These days though? I dunno, something’s changed. For one, UKIP are actually making hay so there is the faint worry in the back of my head that he might come good on his gammon based society but more importantly, he seems aware of when he’s over-egging the pudding now. Ok, so that bit when he and an audience member got over excited about the French not taking part on the Falklands War could have qualified as a ‘Bollocks to it’ moment, but it occurred right at the end of the show and left no space left for the full Tragic Coda. Well dammit Nigel, I need that Tragic Coda. That was the bond that kept us together but it appears that you have turned your back on our arrangement and become infatuated with the grubby trappings of electoral viability. My heart? It is broken.

On any given night Flint vs. Shapps should be a good draw…

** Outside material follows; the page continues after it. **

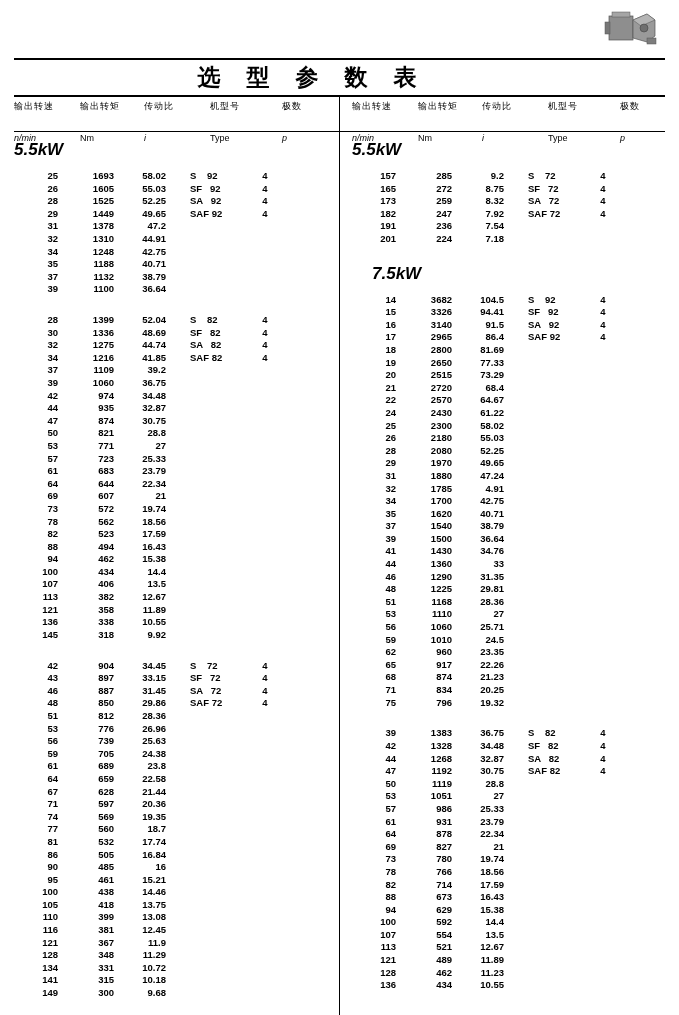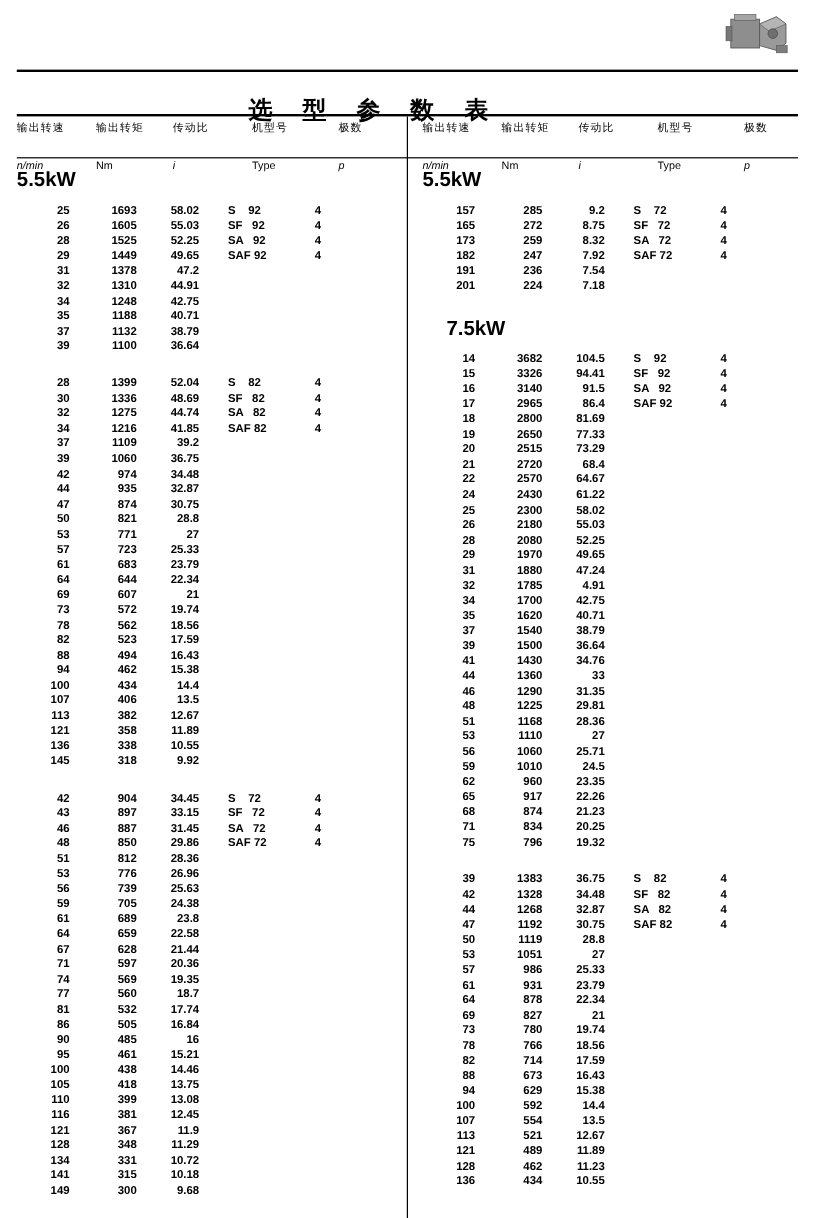"选 型 参 数 表" .doc-title { font-size: 20px -> 23px; margin-top: 16px -> none }
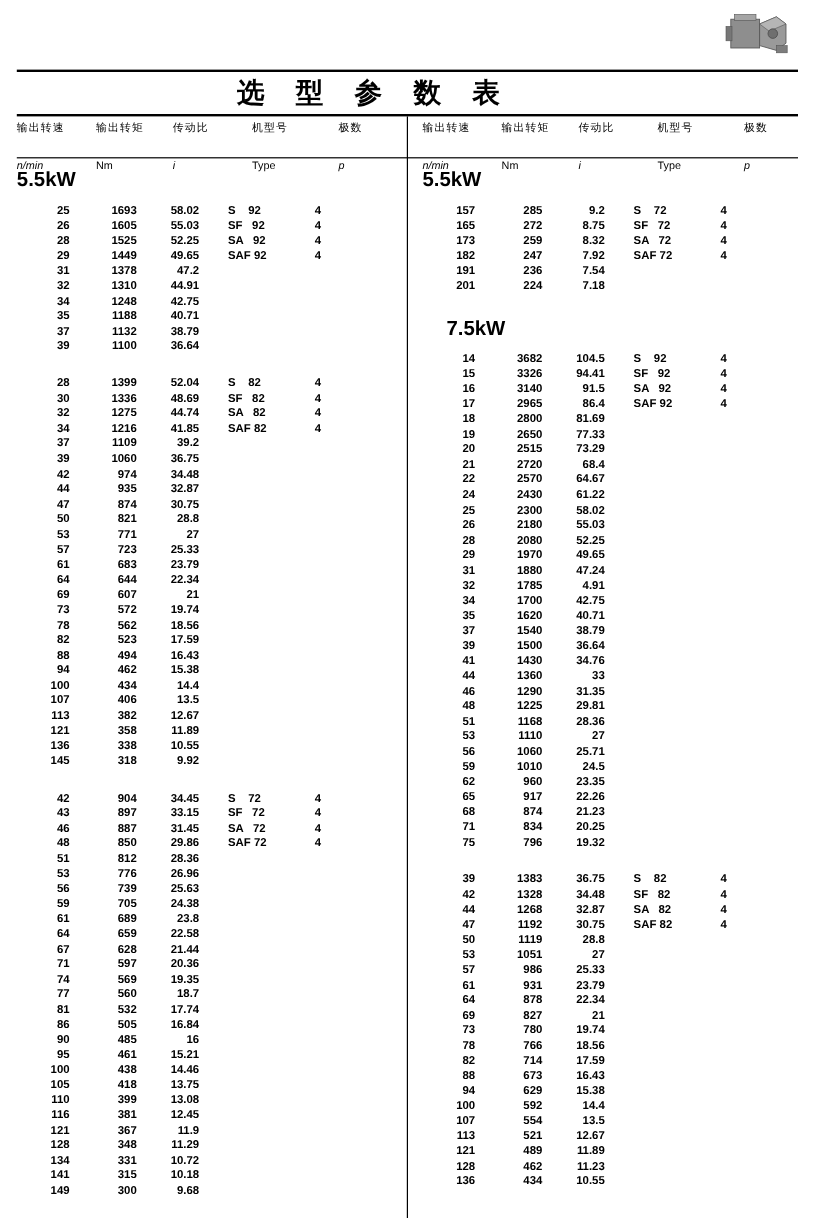"5.5kW" .kw { font-style: none -> italic }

…Except that it wasn’t and to be honest, this was a pretty shonky episode that even Dimbers’ rather fetching frog tie couldn’t save. Alright, so the news is in the New Year’s doldrums and the only real going concern – Cameron’s Europe speech – got spiked by hostages in Algeria but I was expecting a little more from Shapps and Flint, a pair who positively ooze that Step-Siblings Who Don’t Get On vibe. Alas, on this occasion it was wet playtimes all round as Flint defaulted to her ‘MUST. DEFEND. EVERYTHING. NEW. LABOUR. EVER. DID.’ position whilst Shapps gave us the usual runaround of having an answer for everything whilst somehow addressing nothing (‘Hey guys… This is all really important and stuff, but stuff I’ve stuffed should stuff it right back into stuff). Shapps by a nose, but without honours.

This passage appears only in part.